Social participation is reduced in type 3 Von Willebrand disease patients and in patients with a severe bleeding phenotype

Introduction The negative impact of haemophilia on social participation is well established in previous studies, however, the impact of Von Willebrand disease (VWD) on social participation has not been studied. Aim To compare the social participation of a large cohort of VWD patients in the Netherlands with the general Dutch population. In addition, to identify factors associated with social participation in VWD. Methods Patients participating in the "Willebrand in the Netherlands" study completed an extensive questionnaire on educational level, absenteeism from school or work, and occupational disabilities. Results Seven-hundred and eighty-eight VWD patients were included (mean age 38.9 years, 59.5% females), of whom 136 children < 16 years. Adult patients with type 3 VWD more often had a low educational level (52.9%) compared to type 1 (40.2%), type 2 VWD (36.8%) and the general population (36.4%) (p = .005).
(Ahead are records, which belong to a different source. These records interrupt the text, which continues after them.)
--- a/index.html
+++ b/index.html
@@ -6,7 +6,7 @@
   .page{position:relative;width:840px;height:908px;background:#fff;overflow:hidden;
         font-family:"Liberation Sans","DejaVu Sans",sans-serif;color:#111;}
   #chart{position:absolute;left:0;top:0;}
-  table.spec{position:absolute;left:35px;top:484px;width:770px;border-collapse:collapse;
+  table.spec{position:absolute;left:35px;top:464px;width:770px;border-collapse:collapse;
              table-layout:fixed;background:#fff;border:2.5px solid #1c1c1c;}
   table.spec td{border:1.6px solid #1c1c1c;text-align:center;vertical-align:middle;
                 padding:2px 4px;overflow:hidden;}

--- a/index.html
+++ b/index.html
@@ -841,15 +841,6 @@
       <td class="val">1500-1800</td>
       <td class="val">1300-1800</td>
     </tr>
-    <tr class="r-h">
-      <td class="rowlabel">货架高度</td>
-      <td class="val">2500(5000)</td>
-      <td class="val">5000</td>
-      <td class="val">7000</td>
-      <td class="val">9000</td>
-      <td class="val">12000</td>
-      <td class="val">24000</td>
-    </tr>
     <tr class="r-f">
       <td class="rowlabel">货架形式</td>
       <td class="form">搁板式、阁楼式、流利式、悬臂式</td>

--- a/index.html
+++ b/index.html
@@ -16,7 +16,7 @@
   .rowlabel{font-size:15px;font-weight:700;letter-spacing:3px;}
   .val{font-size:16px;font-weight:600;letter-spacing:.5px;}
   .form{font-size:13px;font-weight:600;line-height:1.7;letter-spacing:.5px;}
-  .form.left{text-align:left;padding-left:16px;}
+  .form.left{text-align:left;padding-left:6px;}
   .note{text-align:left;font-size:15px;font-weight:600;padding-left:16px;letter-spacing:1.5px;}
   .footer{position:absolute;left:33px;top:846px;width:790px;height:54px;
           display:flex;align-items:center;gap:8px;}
Moreover, in patients aged >= 16 years the days lost from school and/or work in the year prior to study inclusion differed significantly between the VWD types (p = .011). Using negative binomial regression analysis, the occurrence of bleeding episodes requiring treatment in the year preceding study inclusion was significantly associated with the number of days lost from school and/or work among patients aged >= 16 years. Multivariable logistic regression analysis showed that a higher total bleeding score, older age and presence of at least one comorbidity were significantly associated with occupational disability in patients aged >= 16 years. Conclusion Our study shows that social participation was lower in type 3 VWD and VWD patients with a more severe bleeding phenotype.